Bitcoin and ether are not mentioned in the federal filing against Binance, however the SEC said the list was not exhaustive.
SEC Chairman Gary Gensler told New York Magazine earlier this year that “everything other than bitcoin” is considered a security but then refused to comment on whether ether was a security in a hearing in April.
“From the time of each of their first offer or sale, each of these crypto asset securities was offered and sold as an investment contract and, therefore, was and is a security,” said the SEC in the Binance enforcement action.
The regulator filed 13 charges against Binance, Binance.US and its CEO Changpeng Zhao. Among the charges, it accuses the exchange of mishandling customer funds, lying to regulators and the sale of unregistered securities.
The Commodities Futures Trading Commission (CFTC) also filed its own enforcement action against Binance and Zhao in March.
Many of the tokens listed as securities in the filing have plummeted with some seeing double digit losses over the last 24 hours including The Sandbox’s token (SAND), which fell 14%. Decentraland’s token (MANA) and Binance’s token (BNB) dropped 10% and 8% respectively, according to data from Coingecko.
The SEC has charged Binance for the unregistered offers and sales of BNB, BUSD and crypto-lending products known as “Simple Earn” and “BNB Vault.”
“We respectfully disagree with the SEC’s allegations that Binance operated as an unregistered securities exchange or illegally offered and sold securities, including by offering BNB, or the BUSD fiat-backed stable coin,” said a Binance spokesperson in an email statement.
“We work diligently to comply with laws and regulations applicable to our business. BNB coin is not a security. Rather, BNB is a native token, designed to create an internal economy; thus, its value derives from its participants,” they added.
The SEC filing gives some clarity on the regulator’s thinking about commodities versus securities. Participants in the crypto market have long complained about the lack of clarity from U.S. regulators on what makes a digital asset a security or a commodity.
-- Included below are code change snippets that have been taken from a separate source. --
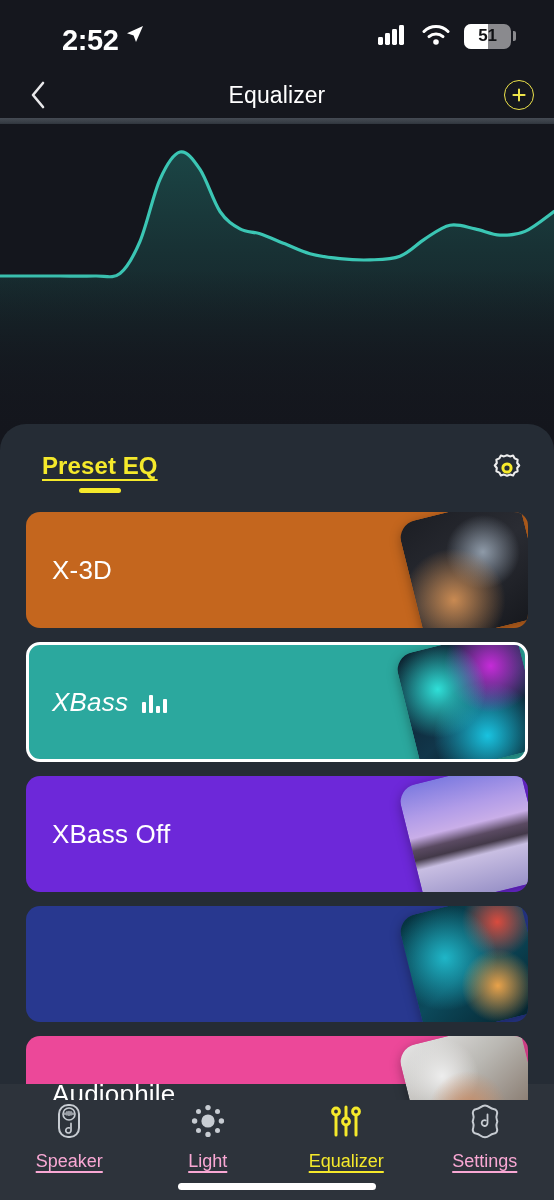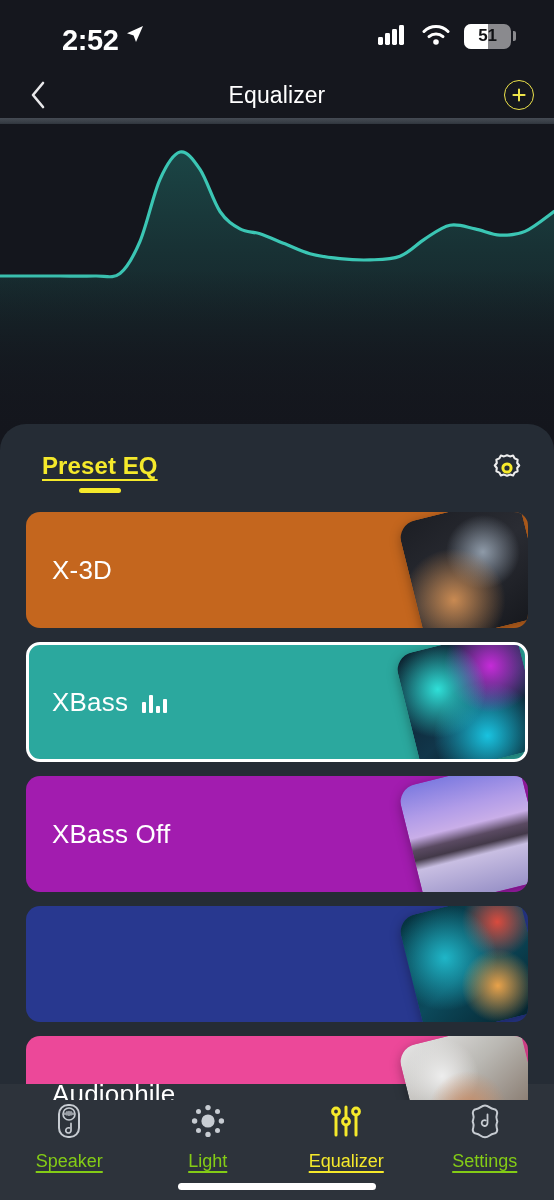"XBass" .card.selected .card-label { font-style: none -> italic }
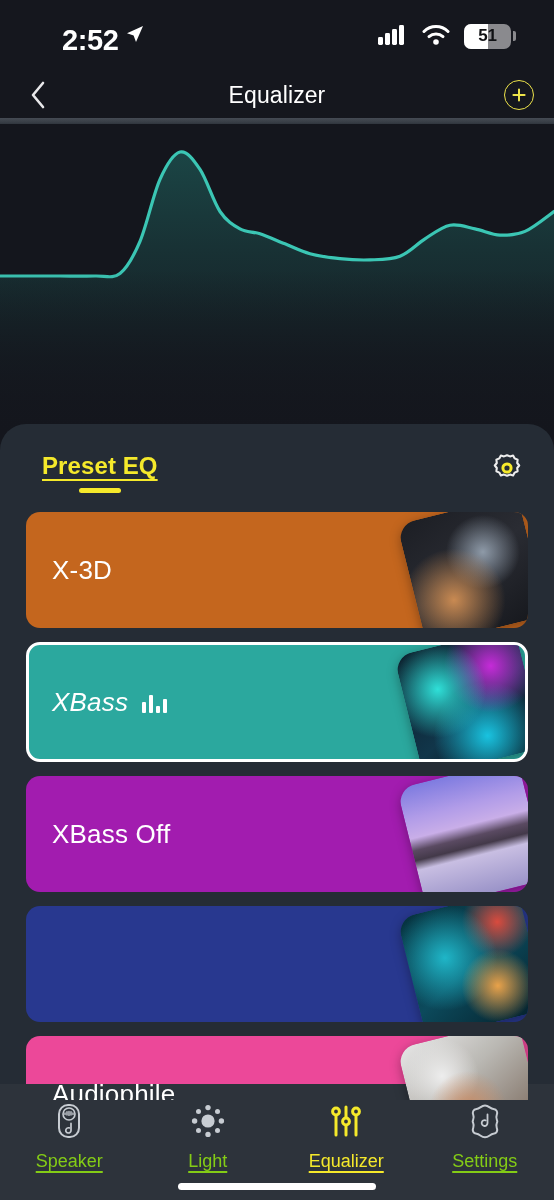"XBass Off" div.card { background: #a21caf -> #6d28d9 }
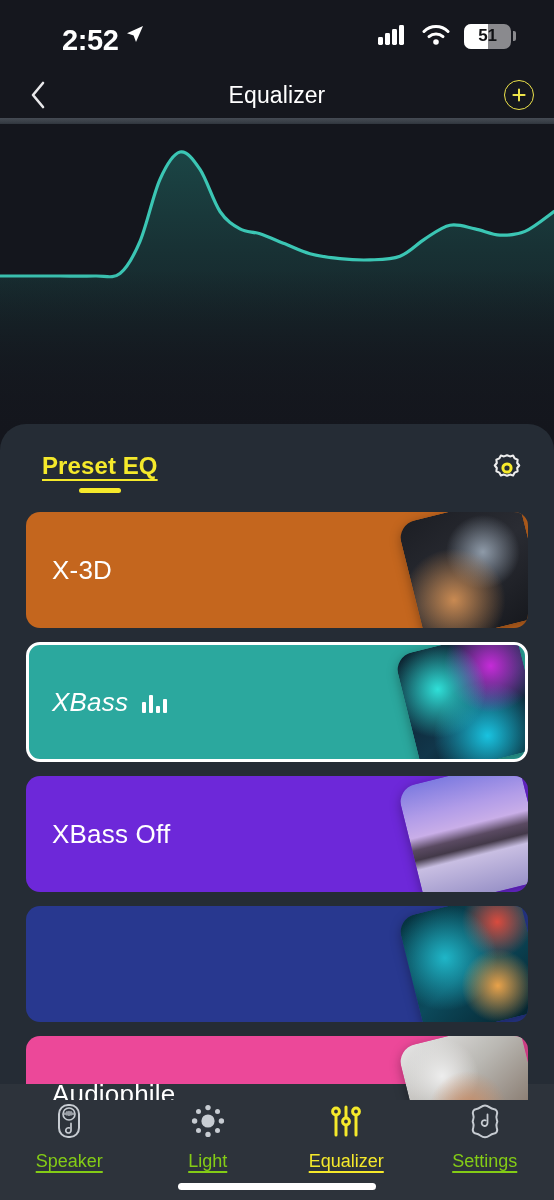"Speaker" .tabitem .lbl { color: #84cc16 -> #f9a8d4 }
Key House Republicans introduced a draft bill on June 2 that aims to tackle the thorny issue.
In the filing against Binance, the SEC uses its DAO report, dated July 25, 2017, to claim that Binance broke the law in regards to selling BNB as an unregistered security. However, Jeff Roberts, the crypto editor at Fortune, highlighted via Twitter that the SEC then contradicts this point stating that the BNB ICO sales took place between June 26 and July 3 in 2017.
Bitcoin (BTC) and ether (ETH) also haven’t been able to escape the bloodbath in crypto markets despite not being listed as securities. The networks’ tokens are down around 3% respectively within the last 24 hours, according to data from Coingecko.
In public markets, crypto exchange Coinbase’s stock (COIN) plummeted 9% as investors expected the enforcement action against Binance to bring further headwinds to the exchange, which has had several standoffs with the regulator lately. It received a Wells notice from the SEC in March informing the company of potential enforcement action related to the listing of unregistered securities.
Binance said it was “disappointed” in the SEC’s decision to take action against the exchange in a blog post. Its U.S. counterpart, Binance.US, said via Twitter that the charges were another example of regulation by enforcement under the current commission and that it intended to defend itself “vigorously” against “the baseless lawsuit.”
“Because Binance is not a U.S. exchange, the SEC’s actions are limited in reach,” said Binance in a blog post. “Still, we stand with digital asset market participants in the U.S. in opposition to the SEC’s latest overreach, and we are prepared to fight it to the full extent of the law.”